-- ABOUT THIS EXERCISE --
Report each line of the entries that contains the word "your", copied in full.
══════════
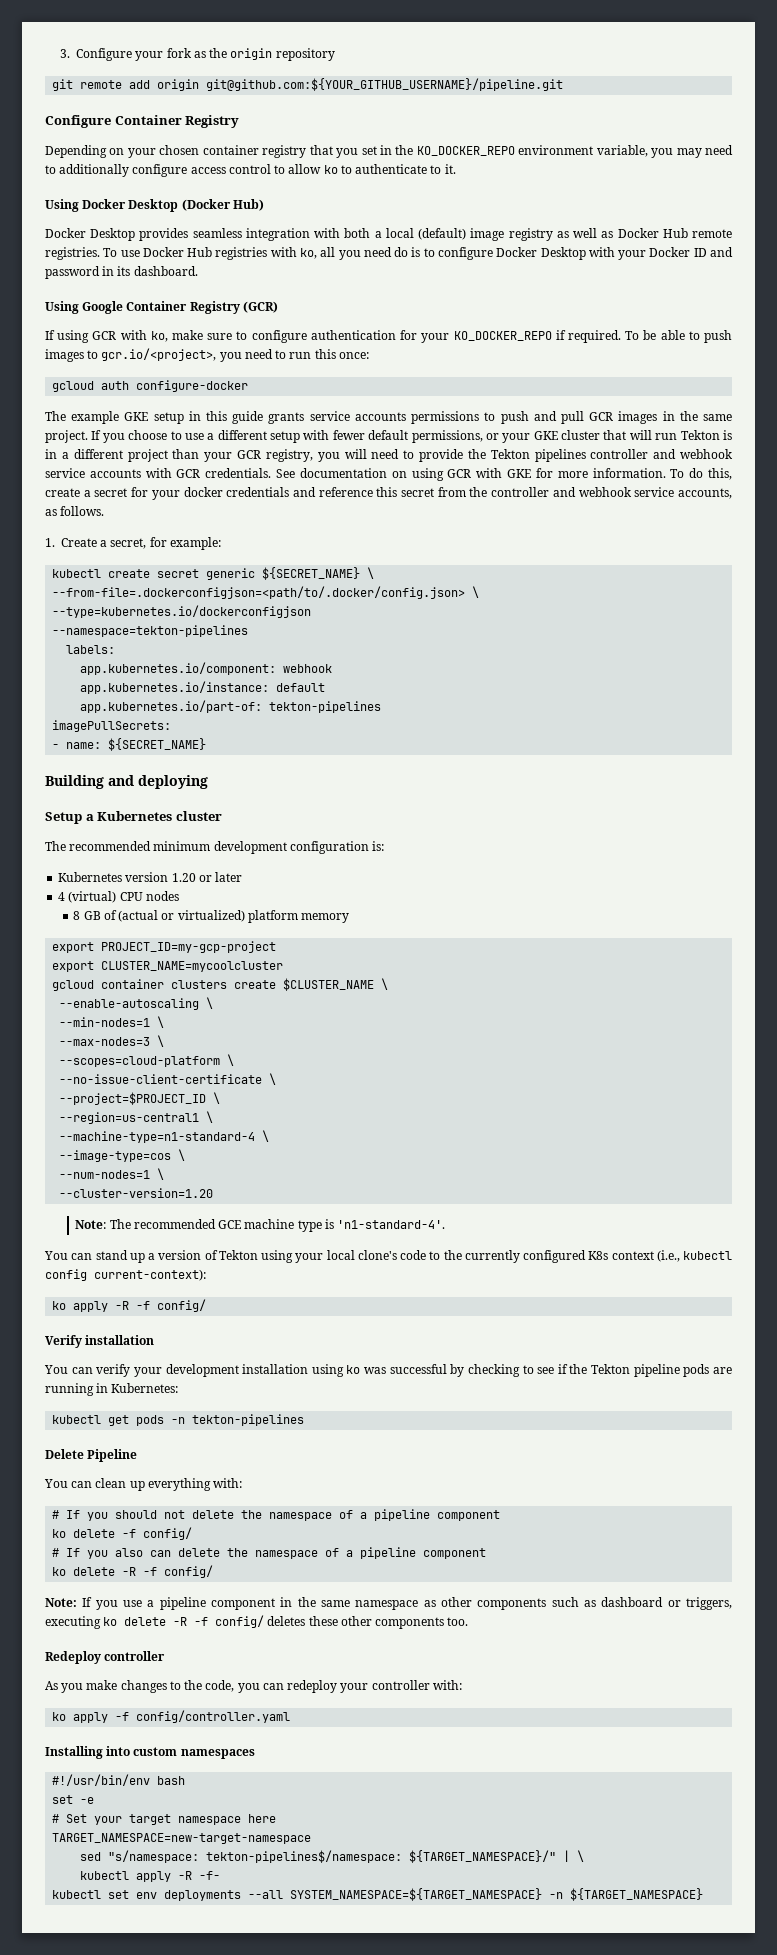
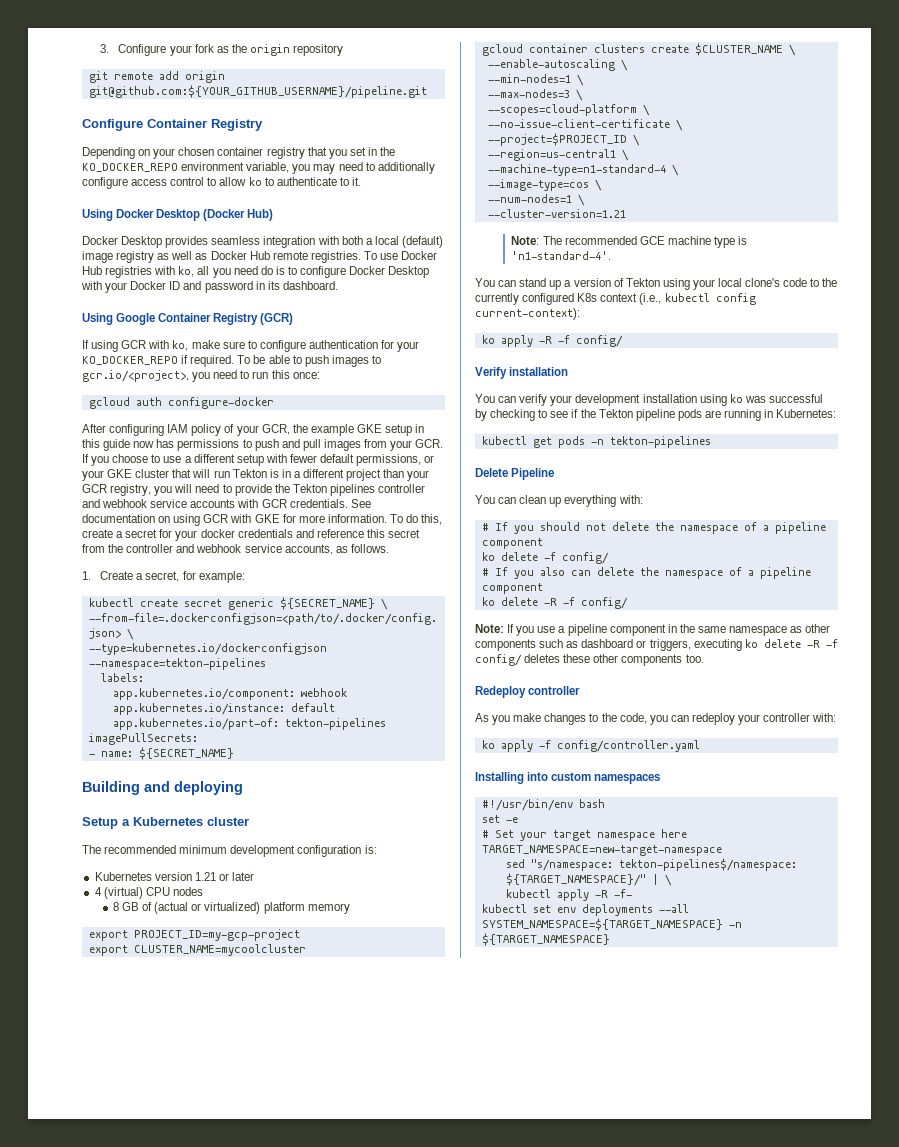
[45,411,66,421] The -> [82,424,308,436] After configuring IAM policy of your GCR, the
[268,411,406,424] grants service accounts -> [133,439,175,448] now has
[589,411,733,424] [45,430,88,443] GCR images in the same project. -> [323,439,444,451] images from your GCR.
[171,873,196,882] 1.20 -> [194,872,216,881] 1.21
[59,1188,214,1198] --cluster-version=1.20 -> [487,209,626,218] --cluster-version=1.21

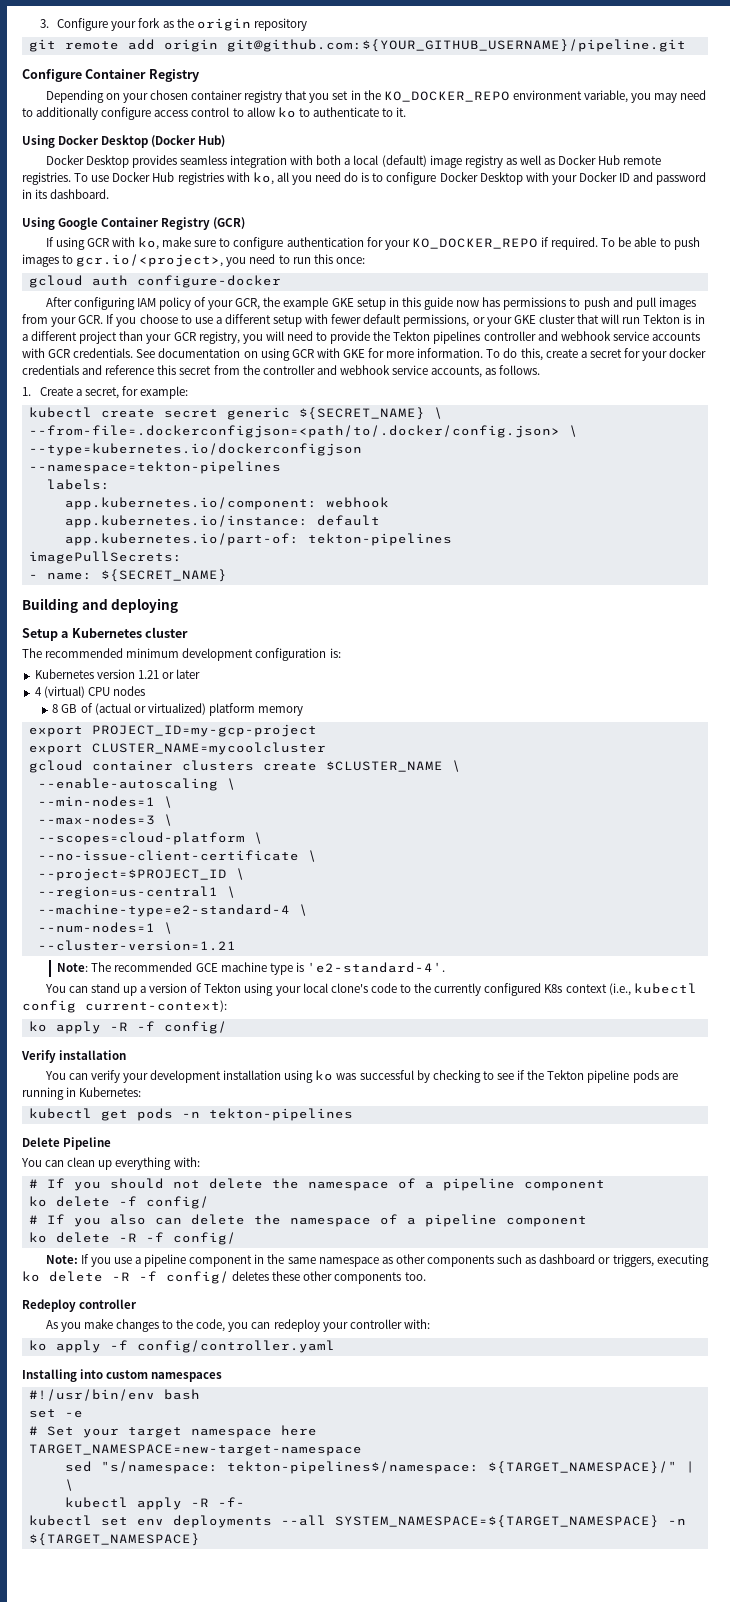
[487,164,679,176] [487,179,589,191] --machine-type=n1-standard-4 \ // --image-type=cos -> [37,904,290,917] --machine-type=e2-standard-4
[511,251,612,260] 'n1-standard-4'. -> [307,962,446,973] 'e2-standard-4'.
══════════
-- WRITTEN SOLUTION --
[45,411,66,421] The -> [82,424,308,436] After configuring IAM policy of your GCR, the
[589,411,733,424] [45,430,88,443] GCR images in the same project. -> [323,439,444,451] images from your GCR.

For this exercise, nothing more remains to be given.